Встрепенулась сиделка, поднялась навстречу и снова упала в кресло. Ульрик поправил чепец, прошептав:
— Спокойного тебе сна.
У ног сиделки стояла корзинка с рукоделием. Нашлись в ней и ножницы, к счастью, хорошо заточенные. Ульрик провел по лезвию языком, после не удержался, лизнул и запястье.
Пахло лавандовым мылом и немного опиумом.
Пробив грудину, ножницы вошли в сердце. Сиделка дернулась и открыла глаза. Плохо. Ульрик не любил смотреть в глаза мертвецам.
Отвернувшись, он закрыл веки. Глубоко вдохнул, успокаивая суматошный бег сердца. Сглотнул слюну и, вытащив ножницы — за лезвием протянулась красная нить — быстро облизал.
Спавшая не проснулась.
Ее лицо темным пятном выделялось на белой подушке. Черты были неразличимы, да Ульрик и не вглядывался. Он коснулся запястья, нащупывая слабую нить пульса, и вложил в ладони скользкие рукояти ножниц. Обняв, прошептал на ухо:
— Вставай.
Ее ресницы затрепетали.
— Вставай, Эмили.
Ее кожа была мокра от пота.
Убивать плохо. Но если очень хочется, то… он должен получить свободу! Он заслужил.

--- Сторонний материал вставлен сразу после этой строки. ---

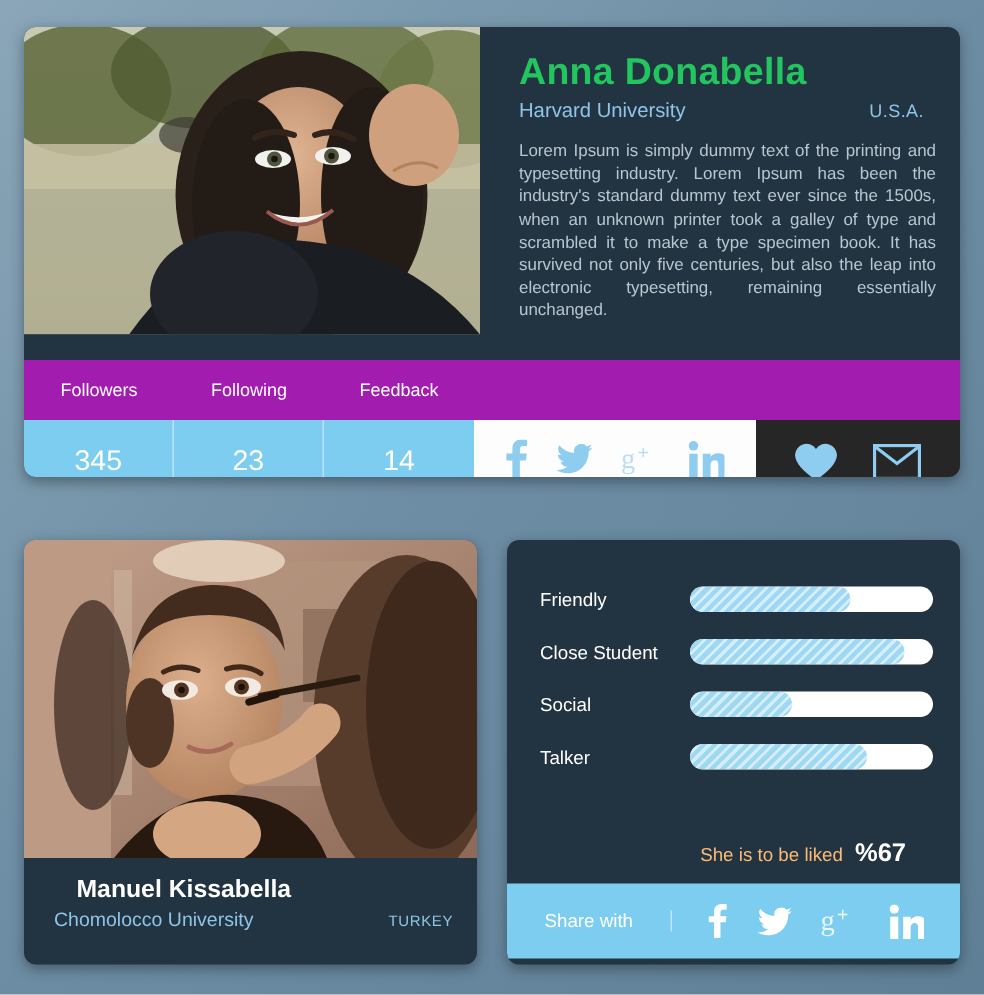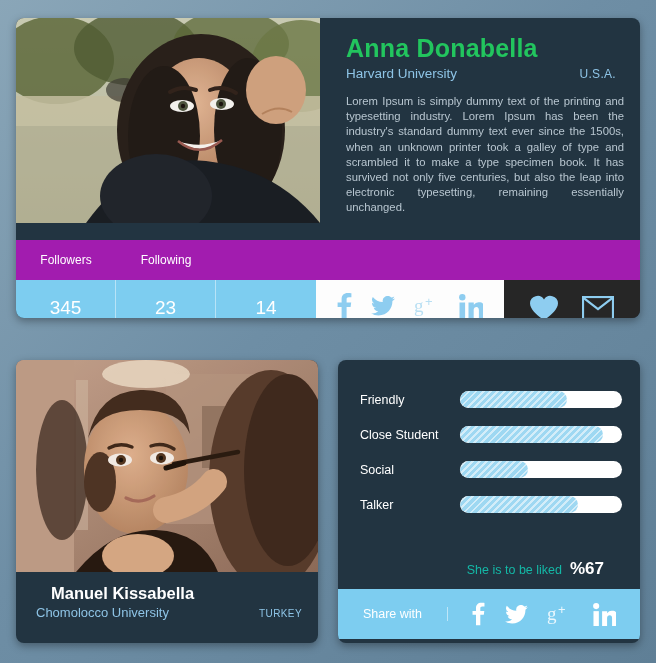--- a/index.html
+++ b/index.html
@@ -222,6 +222,7 @@
   <div class="c1-stathead">
     <div class="cell">Followers</div>
     <div class="cell">Following</div>
+    <div class="cell">Feedback</div>
     <div class="spacer"></div>
   </div>
 

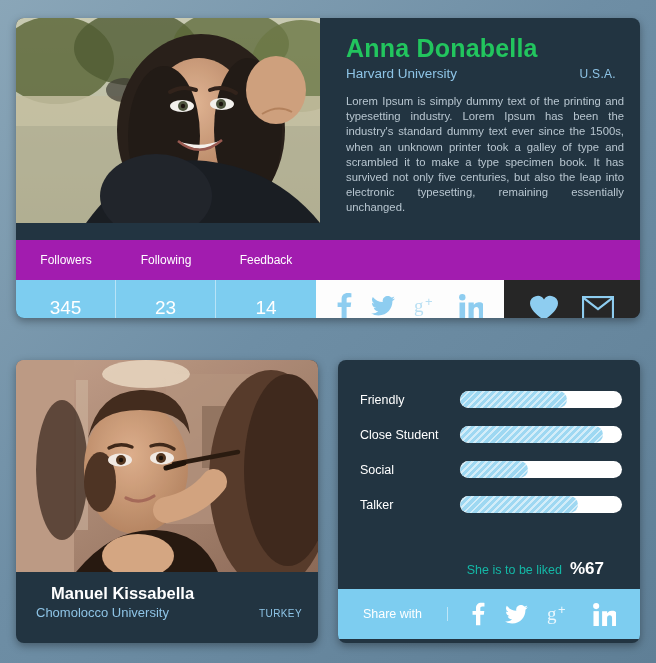--- a/index.html
+++ b/index.html
@@ -144,7 +144,7 @@
     text-align: right; display: flex;
     align-items: baseline; justify-content: flex-end; gap: 8px;
   }
-  .liked-text { font-size: 12.5px; color: #14b8a6; margin-top: 27px; }
+  .liked-text { font-size: 12.5px; color: #fdba74; margin-top: 27px; }
   .liked-pct { font-size: 17px; font-weight: bold; color: #ffffff; }
 
   .share-bar {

Она открывает глаза. До чего же медлительна! Хочется схватить за плечи и тряхнуть хорошенько.
— Т-ты…
Вопрос? Утверждение? Плевать.
— Я. Пойдем.
— Куда?
— Здесь близко.
Ульрик помогает подняться, поддерживает и ведет к двери, изнывая от желания вцепиться клыками в глотку. Глотка белая с полустертыми чернильными линиями.